(Dataset records)
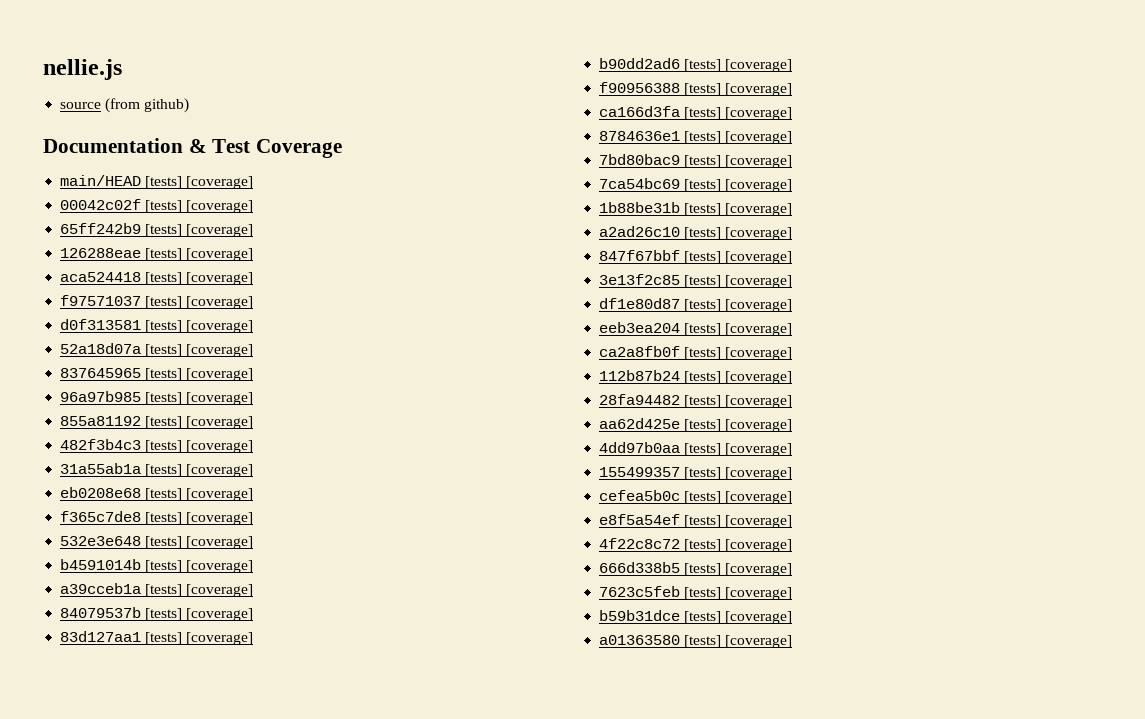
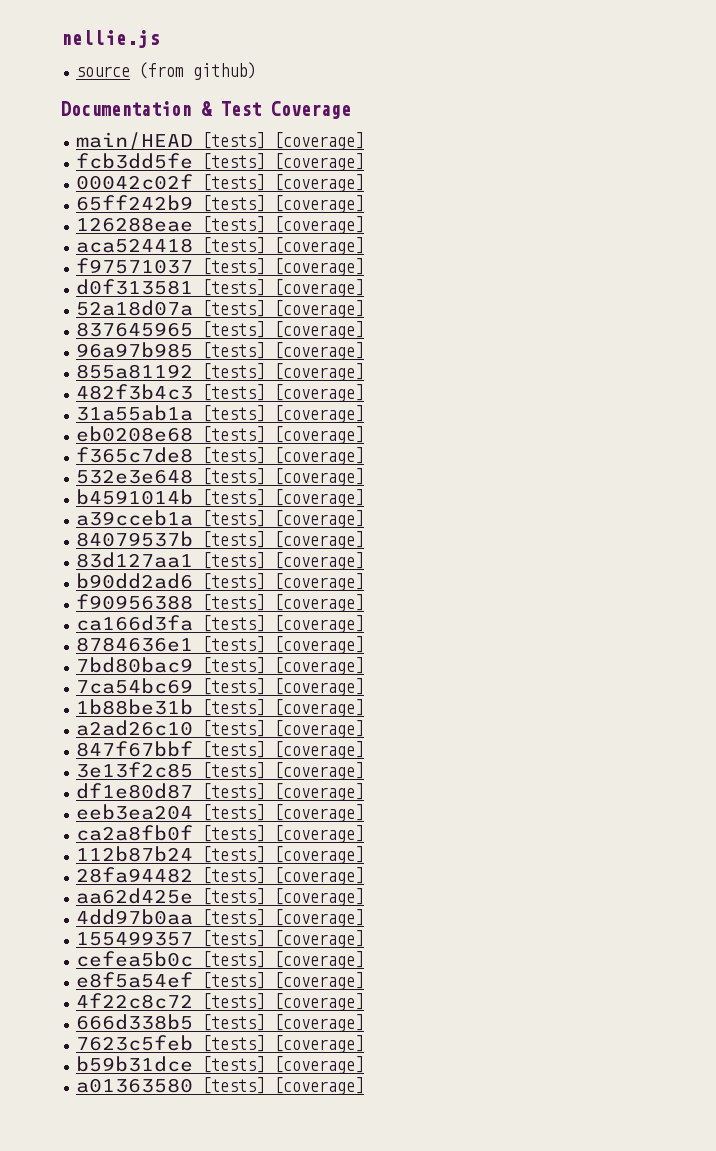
+ fcb3dd5fe [tests] [coverage]

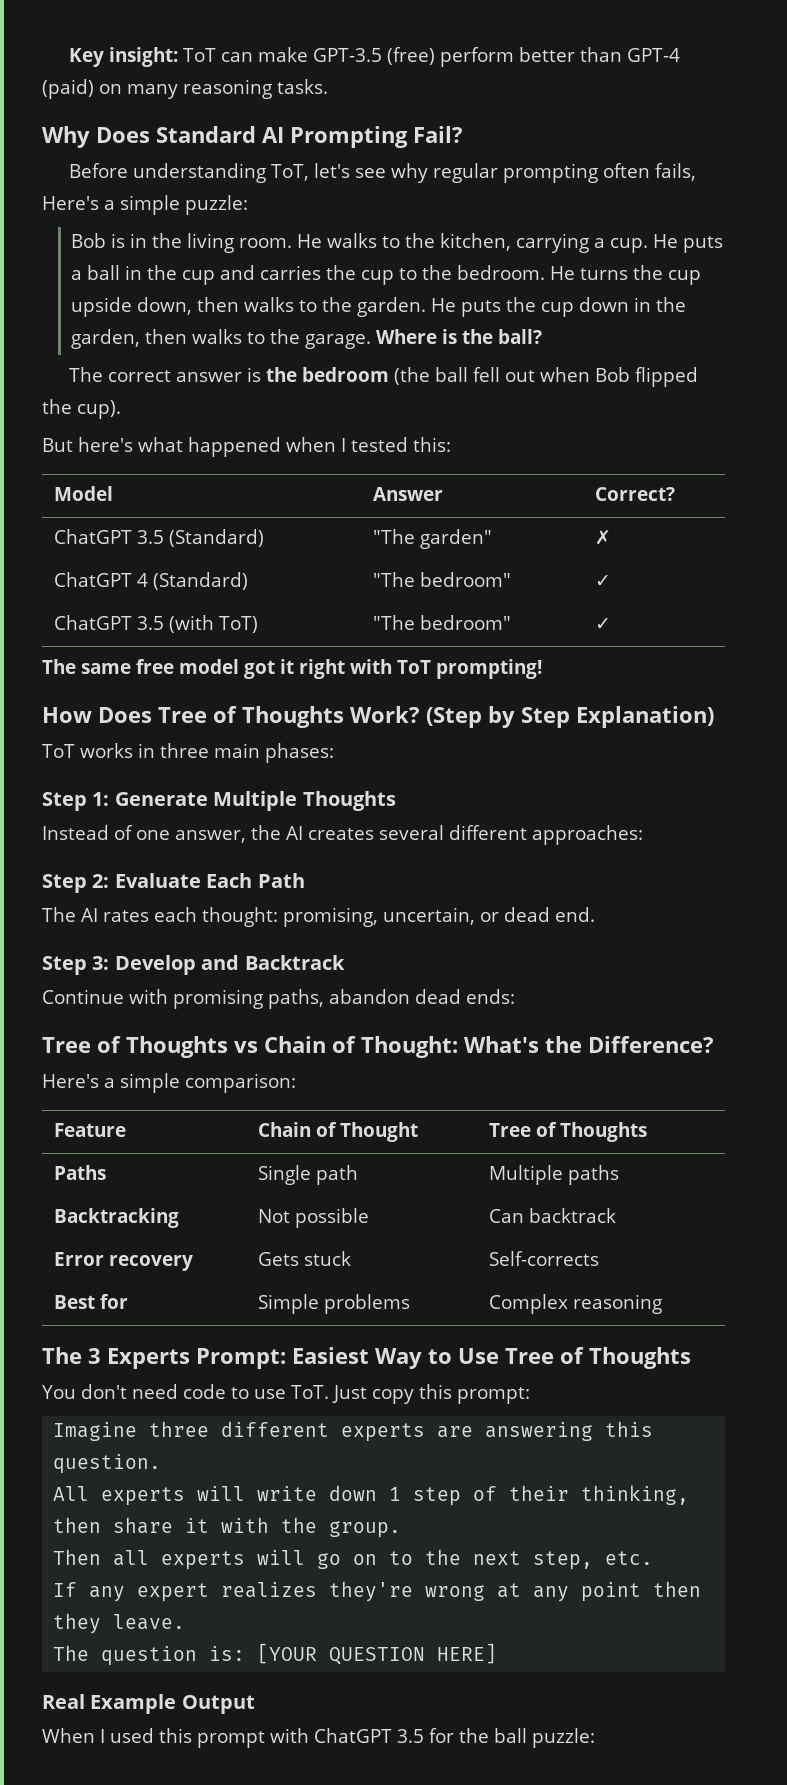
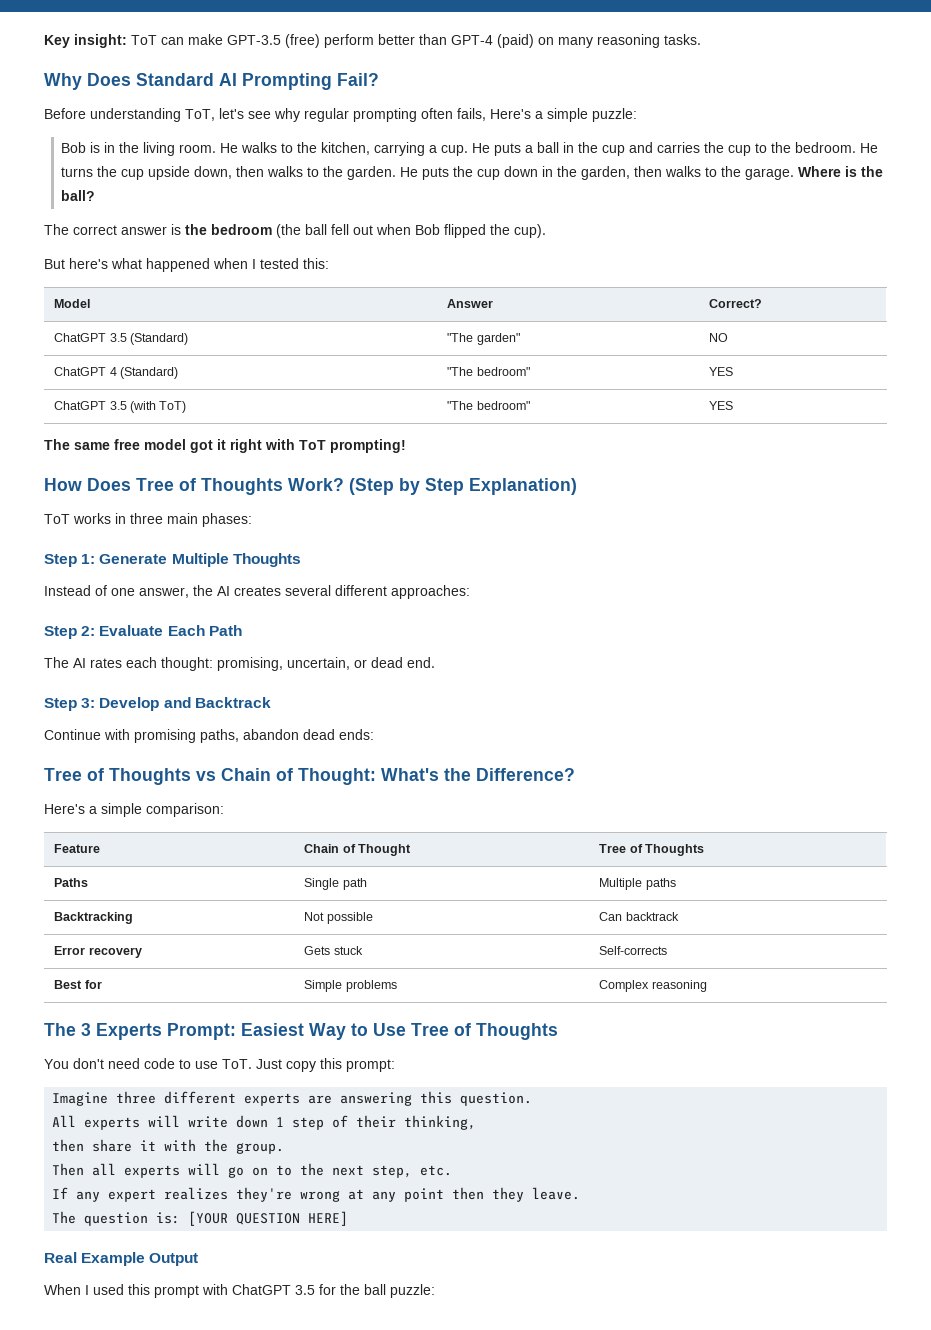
- ChatGPT 3.5 (Standard) | "The garden" | ✗
+ ChatGPT 3.5 (Standard) | "The garden" | NO
- ChatGPT 4 (Standard) | "The bedroom" | ✓
+ ChatGPT 4 (Standard) | "The bedroom" | YES
- ChatGPT 3.5 (with ToT) | "The bedroom" | ✓
+ ChatGPT 3.5 (with ToT) | "The bedroom" | YES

WHAT THE EXERCISE ASKS »
Whenever the string "ChatGPT" turns up in a line above, copy that line out.

EXERCISE RESULT »
- ChatGPT 3.5 (Standard) | "The garden" | ✗
+ ChatGPT 3.5 (Standard) | "The garden" | NO
- ChatGPT 4 (Standard) | "The bedroom" | ✓
+ ChatGPT 4 (Standard) | "The bedroom" | YES
- ChatGPT 3.5 (with ToT) | "The bedroom" | ✓
+ ChatGPT 3.5 (with ToT) | "The bedroom" | YES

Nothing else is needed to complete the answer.